- Interactive map of Vera cemetery

Details
- Location: Tbilisi
- Country: Georgia
- Coordinates: 41°42′08″N 44°46′43″E﻿ / ﻿41.70222°N 44.77861°E

= Vera cemetery =

Cemetery in Tbilisi

Vera cemetery (ვერის სასაფლაო, Վերայի գերեզմանատուն) is cemetery in Vera district in Tbilisi, Georgia.

==History==
The cemetery in Tbilisi Vera district was founded in 1836. In 1844 an Armenian church, Holy Cross (Surb Khach), was built inside the cemetery with David Tamashev's financial support. Later, the territory of the cemetery was expanded. Many famous Armenians of Tiflis were buried in the cemetery, including General Yeremia Artsuni, the first mayor of Tiflis; Harutyun Tumanyan, writer and teacher; landowner Natalia Skhhoyan; the businessman, industrialist and tobacco manufacturer Mikhail Bozarchyants; linguist, educator and armenologist Shahan Jrpetyan; the first zincographer of Tiflis Sarkis Soghomonyan; architect Gavril Ter-Mikelov; doctor Nikoghayos Khudadyan, etc.

==Georganisation==
In 1992, with coming to power of Zviad Gamsakhurdia, the cemetery was vandalized.

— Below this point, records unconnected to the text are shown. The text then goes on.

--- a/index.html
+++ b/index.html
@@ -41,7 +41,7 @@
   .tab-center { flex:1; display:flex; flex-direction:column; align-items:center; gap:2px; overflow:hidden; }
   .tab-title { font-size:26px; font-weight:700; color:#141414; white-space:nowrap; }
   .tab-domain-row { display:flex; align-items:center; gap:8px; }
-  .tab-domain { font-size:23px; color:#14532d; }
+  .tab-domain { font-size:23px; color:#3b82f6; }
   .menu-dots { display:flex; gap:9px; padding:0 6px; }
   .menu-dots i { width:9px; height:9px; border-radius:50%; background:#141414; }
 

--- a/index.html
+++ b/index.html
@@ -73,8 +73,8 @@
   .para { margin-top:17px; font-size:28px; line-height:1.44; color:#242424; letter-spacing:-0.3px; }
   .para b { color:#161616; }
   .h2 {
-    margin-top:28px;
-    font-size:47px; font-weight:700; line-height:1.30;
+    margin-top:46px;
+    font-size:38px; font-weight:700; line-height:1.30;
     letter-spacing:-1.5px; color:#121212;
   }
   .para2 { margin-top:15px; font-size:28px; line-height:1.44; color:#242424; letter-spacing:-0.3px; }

Gamsakhurdia followers began to destroy the cemetery. During the reconstruction of the church of the Holy Cross (Surb Khach) on the initiative of Georgian composer Nodar Gigauri, it was renamed the Church of Saint Pantaleon and turned into a Georgian Orthodox church. Tombstones inside the church, under which were stored the urn with the ashes of the dead, were covered with Turkish tiles. In the cemetery, space for new graves for Georgians were created by destroying the graves of Armenian burials.

The cemetery of Vera was known with its familial tombs: Ananovs, Yenikolopovs, Tsurinovs, Kamoyans, Babanasovs, Avan Yuzbashyans, Argutyans, etc. Today, the graves of many famous Armenians are without tombstones.